Following his latest fantasy (Imager’s Intrigue, 2010, etc.) the prolific and inventive Modesitt switches back to science fiction with this variation on a couple of time-honored tropes, the Big Dumb Object—in this case, a continent-spanning stone canal—and time travel.
The vast, ancient canal, impervious to all forms of energy, features a control structure into which people can open doors and windows by touch and thought. Three different far-future civilizations, each threatened with environmental catastrophe and violent insurrection, study the canal. In the earliest of these, facing glaciation and a murderously sinister political takeover, Lord Maertyn and his lady, Maarlyna, find that their psychic connection to the canal’s mysterious controller strengthens to where Maarlyna begins to acquire memories not her own. Far in Maertyn’s future, researcher Faelyna and her tech partner Eltyn probe deeper into the controls as their hive-like culture confronts desertification and a ruthless military insurrection bent on enforcing uniformity. Far again in their future, with the Earth facing utter ruin, soldier-scientist Helkyria and her tech consort Duhyle battle religious revolutionaries who anticipate Ragnarok and want only to depart in a blaze of glory—and wield universe-destroying weaponry. Somehow, the canal’s interactions with time itself entangles the three groups.
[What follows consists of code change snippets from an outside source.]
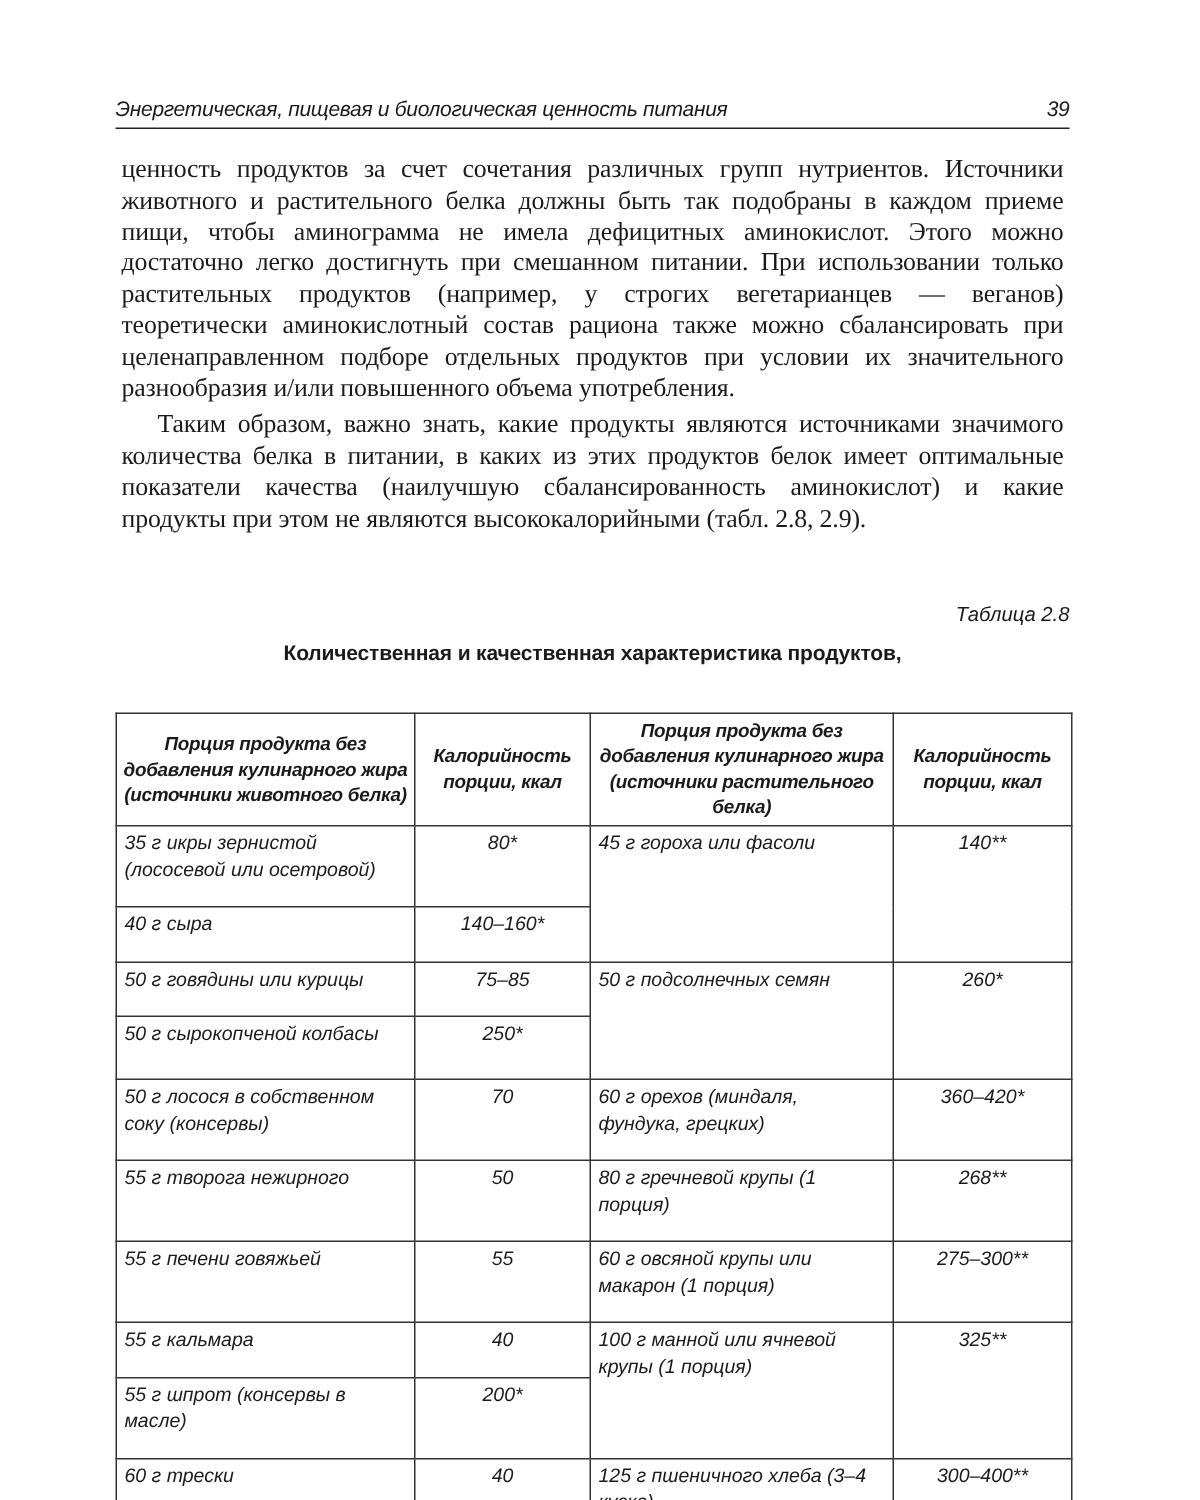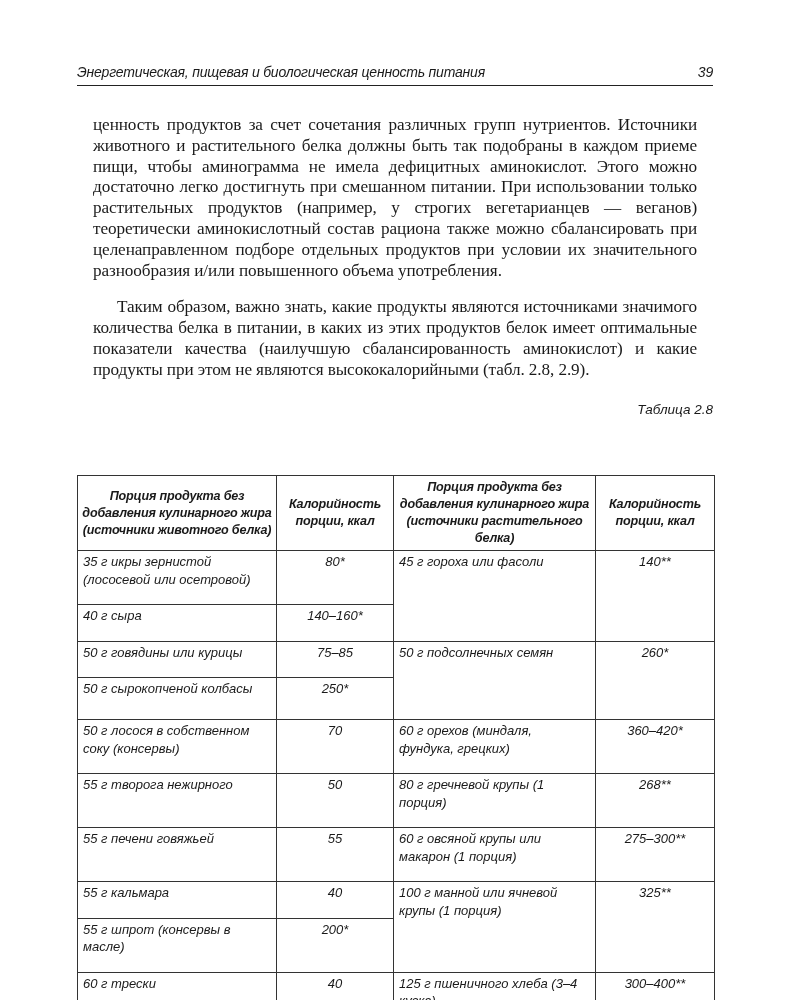--- a/index.html
+++ b/index.html
@@ -17,7 +17,7 @@
     font-family: "Liberation Serif", serif; font-size: 17.2px; line-height: 20.8px;
     text-align: justify; letter-spacing: -0.1px;
   }
-  .body-text p { margin: 16px; text-indent: 0; }
+  .body-text p { margin: 4px; text-indent: 0; }
   .body-text p.indent { text-indent: 24px; }
   .table-label {
     position: absolute; left: 77px; top: 402px; width: 636px; text-align: right;

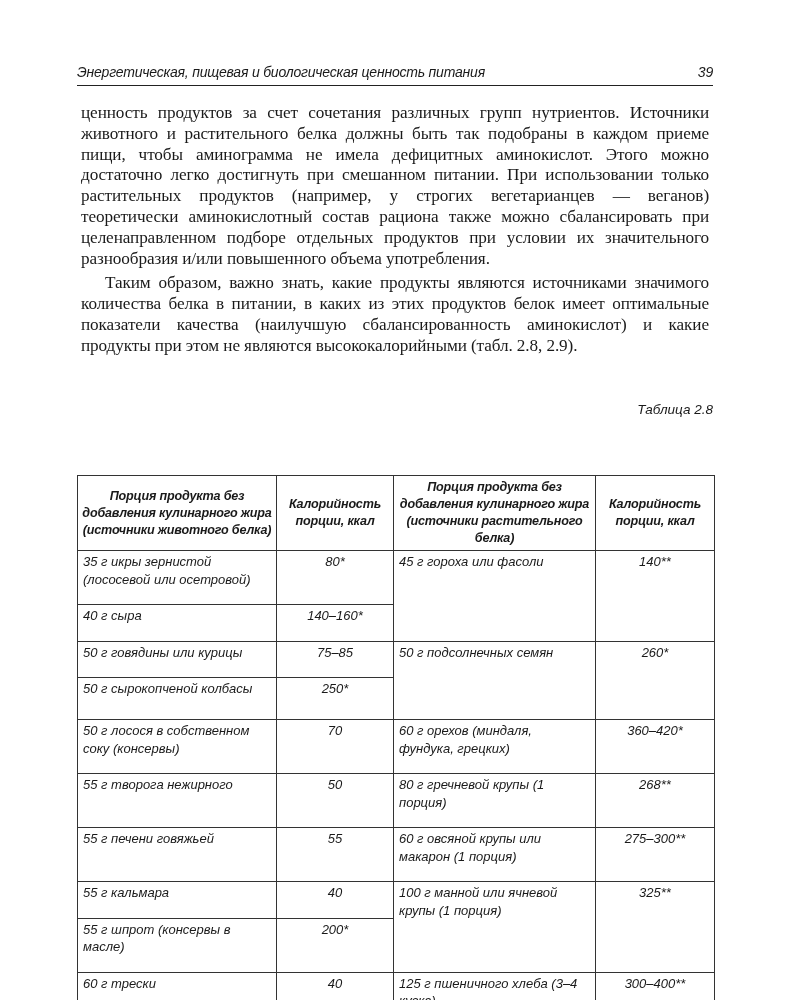--- a/index.html
+++ b/index.html
@@ -56,6 +56,7 @@
 
 <div class="table-label">Таблица 2.8</div>
 <div class="table-title">
+  <div>Количественная и качественная характеристика продуктов,</div>
 </div>
 
 <table class="data">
Modesitt presents three very different civilizations confronted with relevant problems, and interweaves their fate with some seriously challenging and intriguing speculations on the nature of time itself.
Though the narrative sometimes plods—Modesitt’s not the world’s finest purveyor of action prose—he always turns in a good yarn, and approaches his best when combining practicalities with new ideas.